Philippe Corbé prévoit un renforcement des effectifs aux États-Unis à partir d'octobre, avec « au moins 25 journalistes, une dizaine de techniciens et gens de la production ». À l'approche du Jour J, BFMTV y enverra des figures (Maxime Switek, Apolline de Malherbe, Benjamin Duhamel) et s'offrira « un studio en extérieur sur un toit à New York, en plein cœur de Manhattan ».
Louis Sarkozy
Autour de la date clé, le groupe TF1 a « bloqué depuis un an une terrasse à Washington » avec vue sur le Capitole, explique à l'AFP Thierry Thuillier, directeur général adjoint information. Des pointures comme Darius Rochebin (LCI, en plateau là-bas) ou Anne-Claire Coudray (TF1, sur le terrain) prendront l'avion.

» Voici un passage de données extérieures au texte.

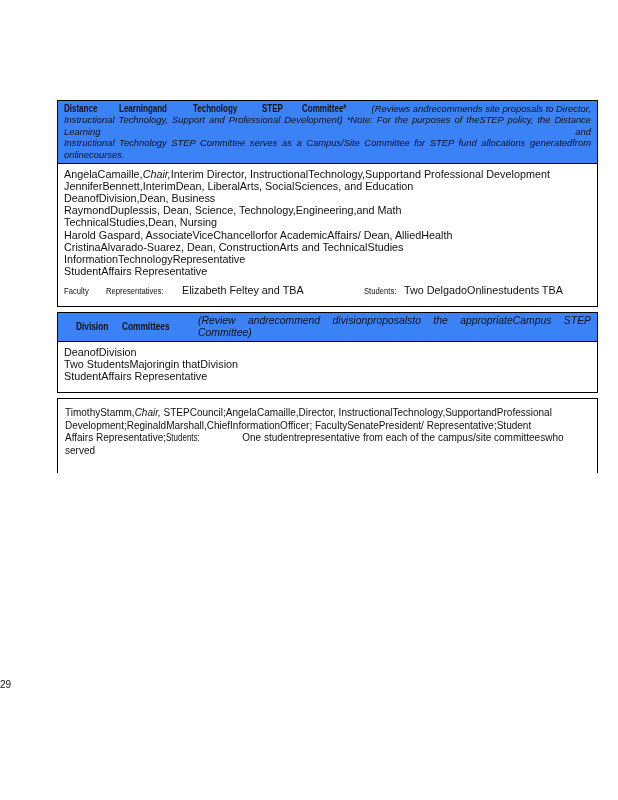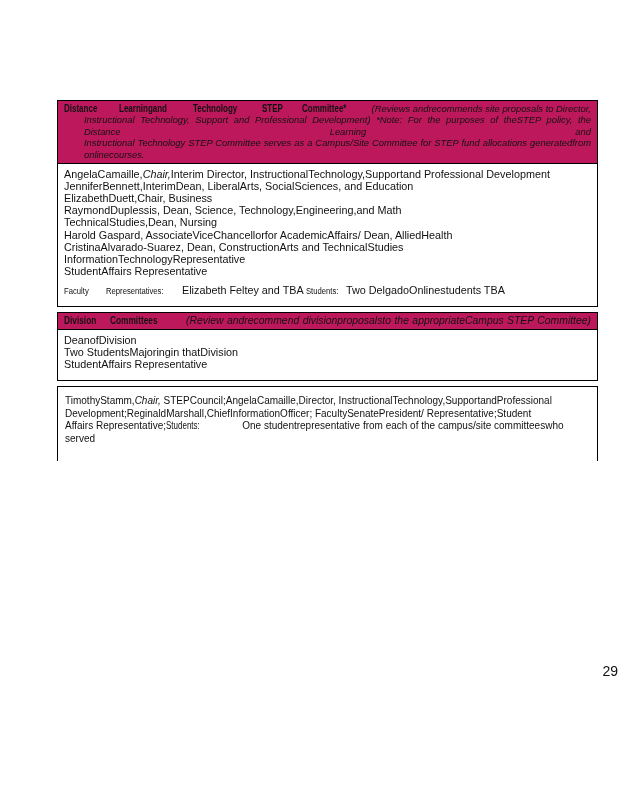--- a/index.html
+++ b/index.html
@@ -6,50 +6,50 @@
   body{
     width:618px;height:800px;background:#ffffff;position:relative;
     font-family:"Liberation Sans",sans-serif;color:#111111;
     -webkit-font-smoothing:antialiased;
   }
   .doc{position:absolute;left:57px;top:100px;width:541px;}
   .tbl{border:1px solid #000;background:#fff;}
   .tbl + .tbl{margin-top:5px;}
 
   
-  .graybar{background:#be185d;border-bottom:1px solid #000;padding:2px 6px 3px 6px;}
+  .graybar{background:#3b82f6;border-bottom:1px solid #000;padding:2px 6px 3px 6px;}
   .hdr{font-size:9.4px;line-height:11.4px;}
   .hdr .bd{font-size:10px;}
   .hdr .tline:first-child{display:flex;justify-content:space-between;align-items:baseline;}
-  .hdr .tline:nth-child(n+2){text-align:justify;text-align-last:justify;margin-left:20px;}
+  .hdr .tline:nth-child(n+2){text-align:justify;text-align-last:justify;}
 
   .bar{font-size:10.4px;line-height:12px;padding:2px 6px;}
-  .bar .tline{display:flex;align-items:flex-end;}
+  .bar .tline{display:flex;align-items:center;margin-left:12px;}
   .bar .tline span:last-child{flex:1;}
   .bar-justify .tline span:last-child{text-align:justify;text-align-last:justify;}
 
   
   .tbody{padding:4px 6px 7px 6px;font-size:10.8px;line-height:12.1px;overflow:hidden;}
   .frow{margin-top:7px;margin-bottom:2px;}
   .frow .cond{font-size:9.6px;}
   .t2-body{padding-bottom:10px;}
   .t3{border-bottom:none;}
   .t3-body{padding:8px 6px 16px 7px;font-size:10px;line-height:12.5px;}
 
   
   .tline{min-height:11px;}
   .it{font-style:italic;}
   .bd{font-weight:bold;}
   .cond{display:inline-block;transform:scaleX(.8);transform-origin:0 70%;}
   .fx{display:inline-block;white-space:nowrap;}
   .gap{display:inline-block;}
 
   .pagenum{
-    position:absolute;left:0;right:0;top:663px;text-align:right;
-    font-size:14px;color:#111;
+    position:absolute;left:0;right:0;top:679px;text-align:left;
+    font-size:10px;color:#111;
   }
 </style>
 </head>
 <body>
 
 <div class="doc">
 
   <div class="tbl t1">
     <div class="graybar hdr">
         <div class="tline">
@@ -60,30 +60,30 @@
           <span class="bd cond">Committee*</span>
           <span class="it">(Reviews andrecommends site proposals to Director,</span>
         </div>
         <div class="tline"><span class="it">Instructional Technology, Support and Professional Development) *Note: For the purposes of theSTEP policy, the Distance Learning and</span></div>
         <div class="tline"><span class="it">Instructional Technology STEP Committee serves as a Campus/Site Committee for STEP fund allocations generatedfrom onlinecourses.</span></div>
       </div>
     <div class="tbody">
       <div class="names">
           <div class="tline"><span>AngelaCamaille,</span><span class="it">Chair,</span><span>Interim Director, InstructionalTechnology,Supportand Professional Development</span></div>
           <div class="tline"><span>JenniferBennett,InterimDean, LiberalArts, SocialSciences, and Education</span></div>
-          <div class="tline"><span>ElizabethDuett,Chair, Business</span></div>
+          <div class="tline"><span>DeanofDivision,Dean, Business</span></div>
           <div class="tline"><span>RaymondDuplessis, Dean, Science, Technology,Engineering,and Math</span></div>
           <div class="tline"><span>TechnicalStudies,Dean, Nursing</span></div>
           <div class="tline"><span>Harold Gaspard, AssociateViceChancellorfor AcademicAffairs/ Dean, AlliedHealth</span></div>
           <div class="tline"><span>CristinaAlvarado-Suarez, Dean, ConstructionArts and TechnicalStudies</span></div>
           <div class="tline"><span>InformationTechnologyRepresentative</span></div>
           <div class="tline"><span>StudentAffairs Representative</span></div>
         </div>
       <div class="frow">
-          <div class="tline"><span class="cond fx" style="width: 42px;">Faculty</span><span class="cond fx" style="width: 76px;">Representatives:</span><span class="fx" style="width: 124px;">Elizabeth Feltey and TBA</span><span class="cond fx" style="width: 40px;">Students:</span><span>Two DelgadoOnlinestudents TBA</span></div>
+          <div class="tline"><span class="cond fx" style="width: 42px;">Faculty</span><span class="cond fx" style="width: 76px;">Representatives:</span><span class="fx" style="width: 182px;">Elizabeth Feltey and TBA</span><span class="cond fx" style="width: 40px;">Students:</span><span>Two DelgadoOnlinestudents TBA</span></div>
         </div>
     </div>
   </div>
 
   <div class="tbl t2">
     <div class="graybar bar bar-justify">
         <div class="tline">
           <span class="bd cond fx" style="width: 46px;">Division</span>
           <span class="bd cond fx" style="width: 76px;">Committees</span>
           <span class="it">(Review andrecommend divisionproposalsto the appropriateCampus STEP Committee)</span>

LCI compte parmi ses chroniqueurs Louis Sarkozy, fils de l'ancien Président, « qui vit à Washington et qui écrit beaucoup sur les États-Unis », brosse le dirigeant. Douglas Kennedy, écrivain américain qui tient une chronique sur la campagne dans La Tribune Dimanche, est aussi dans les radars du groupe TF1 pour une grande interview.
L'Ina (Institut national de l'audiovisuel), média patrimonial décliné sur plusieurs supports, jusqu'à TikTok pour les plus jeunes, va, entre autres, « produire des contenus autour de toutes les révolutions de la communication amenées par les élections américaines », présente enfin à l'AFP Emmanuel Goubert, responsable de la création éditoriale. « De l'utilisation de la télé et du débat au moment de l'élection de Kennedy à l'utilisation aujourd'hui de l'intelligence artificielle, en passant par l'exploitation de la data par Obama pour ses campagnes », détaille-t-il.
L'avenir économique de l'Europe
« Vous voyez à l'œuvre aux États-Unis des tendances qu'on peut deviner chez nous, comme une forme de parallélisme », déroule Thierry Thuillier. « Une coupure avec les grandes villes périphériques, par exemple, le monde rural versus le monde citadin, la fermeture de services publics ou d'usines, notamment dans le cœur des États-Unis ». « Depuis Obama (premier Président noir) et maintenant avec Harris (qui peut devenir la première Présidente, noire et sud-asiatique), il y a l'idée "est-ce que, nous, on est capables de faire la même chose qu'eux ? Est-ce que notre démocratie est plus verrouillée que la leur ?" », rebondit Thomas Snégaroff.
« Pour nos lecteurs et pour les entreprises, les patrons, les cadres qui nous lisent, ça touche à l'avenir économique de l'Europe », pointe pour l'AFP Christophe Jakubyszyn, directeur des rédactions des Échos. « Trump calcule tout : "Si je défends l'Europe, qu'est-ce que vous me donnez en contrepartie ?". Harris, c'est la tradition démocrate d'être un peu le gendarme du monde, c'est déterminant pour l'Ukraine », élargit-il.